Çoğu “arthouse” filmin içinde debelendiği sinemasal anlatım araçları kısırlığına düşmeyen Pawlikowski, gerek Avrupa ve gerekse Hollywood sinemasının 110 yıl boyunca biriktirdiği araçlardan uygun gördüklerini büyük bir rahatlık ve beceriyle ve üst seviyede bir estetik anlayışla kullanıyor film boyunca. Oyunculuklar genelde gayet iyi, film ritmi kusursuz, yönetmenin filme aktardığı kişi, olay ve nesnelere yakınlığı tam olması gerektiği kadar, tüm film boyunca yaklaşımı olağanüstü dengeli, filmi o kadar iyi kurmuş ki şaşırıyorsunuz… Pawlikowski son derece yetenekli bir yönetmen; böyle küçük, iddiasız filmlerde pek karşılaşmadığımız bir ustalığa sahip. Belli ki ilerde çok daha heyecan verici çalışmalarını göreceğiz.

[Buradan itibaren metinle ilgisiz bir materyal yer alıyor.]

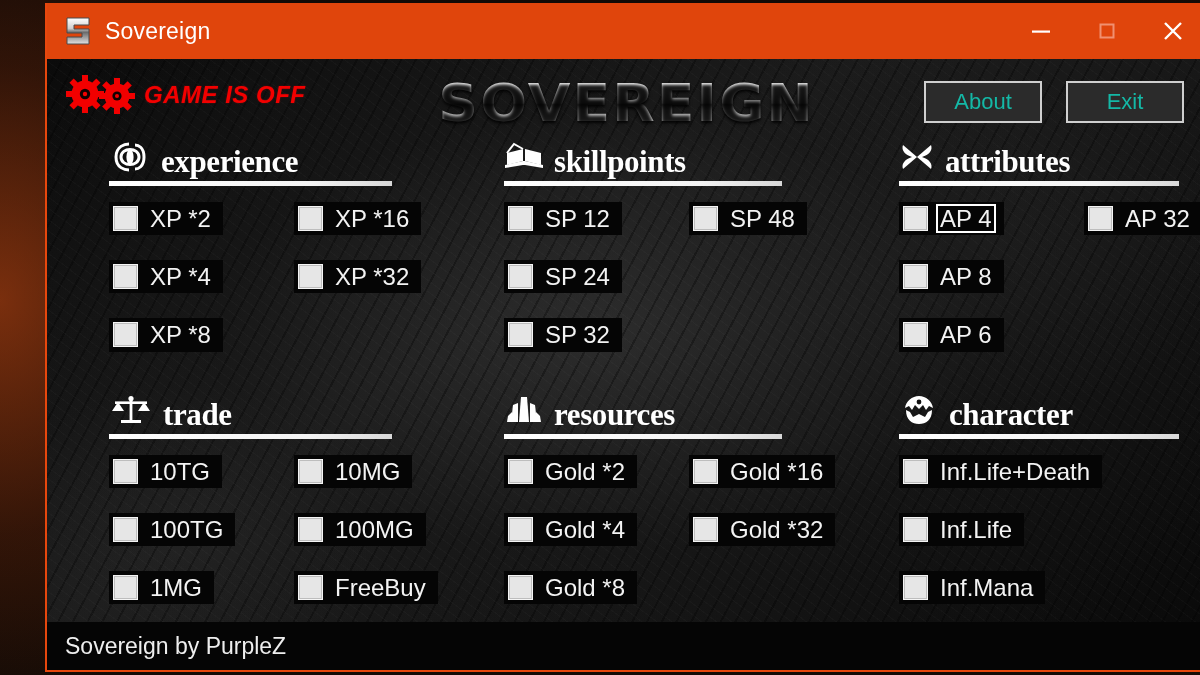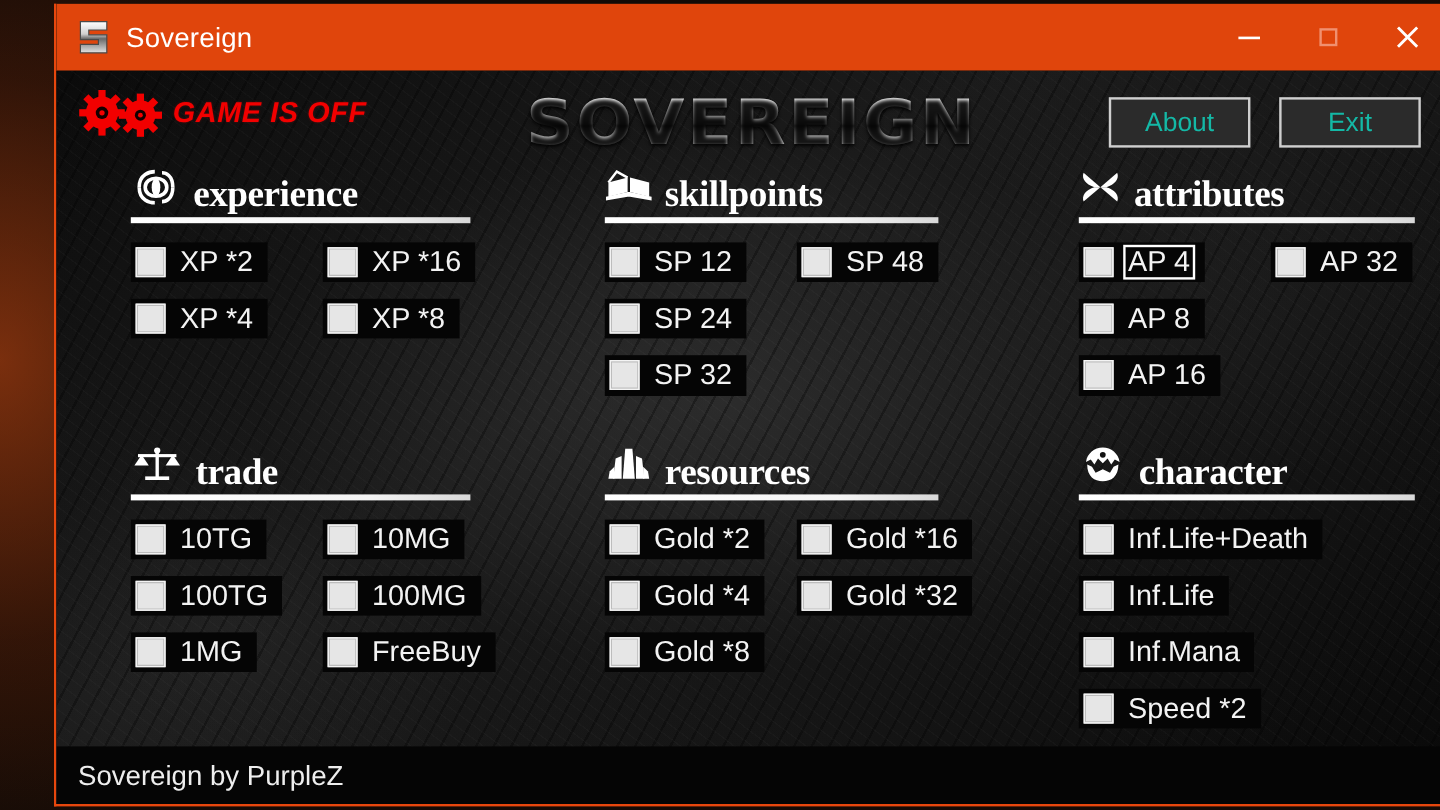"XP *2" .opts { gap: none -> 25px }
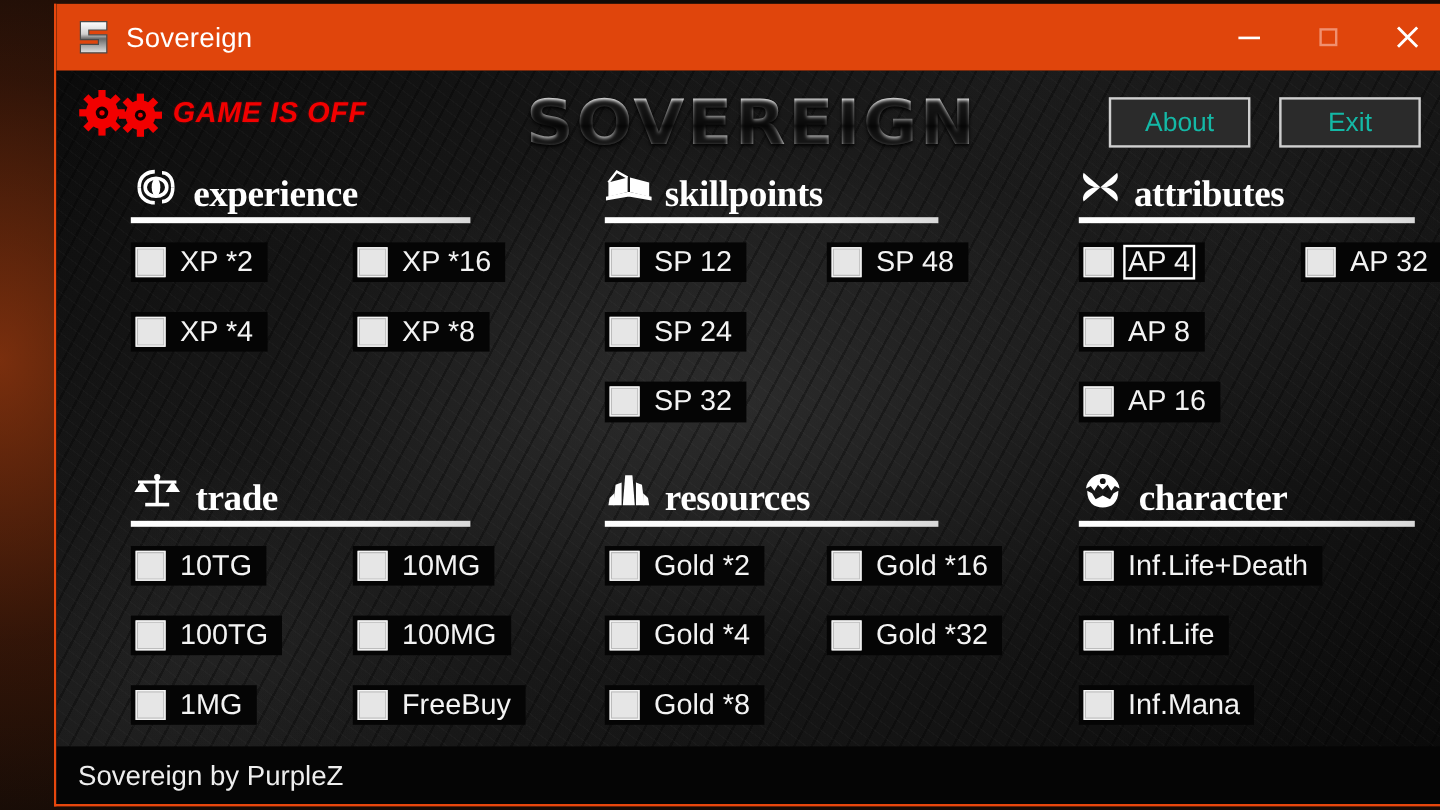"XP *32" div.opt { html: none -> <div> <span></span> <span>XP *32</span> </div> }
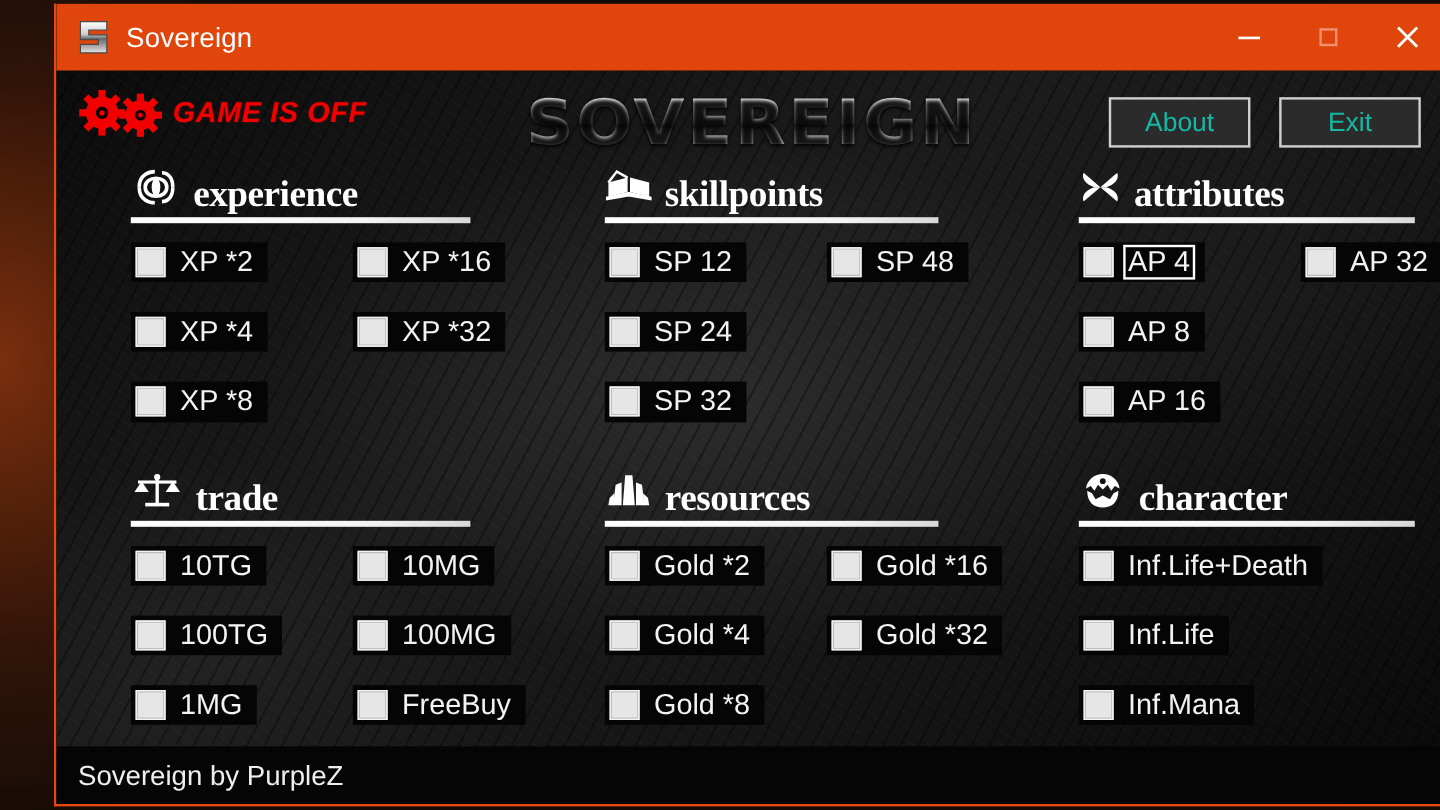"AP 16" span.opt-label { text: 16 -> 6 }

Fakat aynı şeyleri filmin kendisi için söylemek imkansız… Yönetmeninin ustalığına rağmen “Aşk Yazım” orta halli bir film, izleyip geçtiğiniz, içinizde çok yankılanmayan, büyük ihtimalle ikinci kez zaman ayırmayacağınız ürünlerden biri. Ve tabii ki bunun nedeni filmin senaryosunun yönetmenin çalışmasıyla aynı seviyede olmaması…

Senaryonun öncelikle ana ekseninde (“Atölye” yazılarında kullandığımız deyimle “bir cümle”sinde) sorun var: İki genç kızın aşk ilişkilerini anlatan bir eser olmakla, Mona’nın yaşadığı ilişkiyi ve sonunda uğradığı hayal kırıklığını temel almak arasında kararsız kalmış, ve büyük olasılıkla bunun nedeni bir romandan uyarlanmış olması, anlaşılan romandaki sorun çözümlenmeden perdeye aktarılmış.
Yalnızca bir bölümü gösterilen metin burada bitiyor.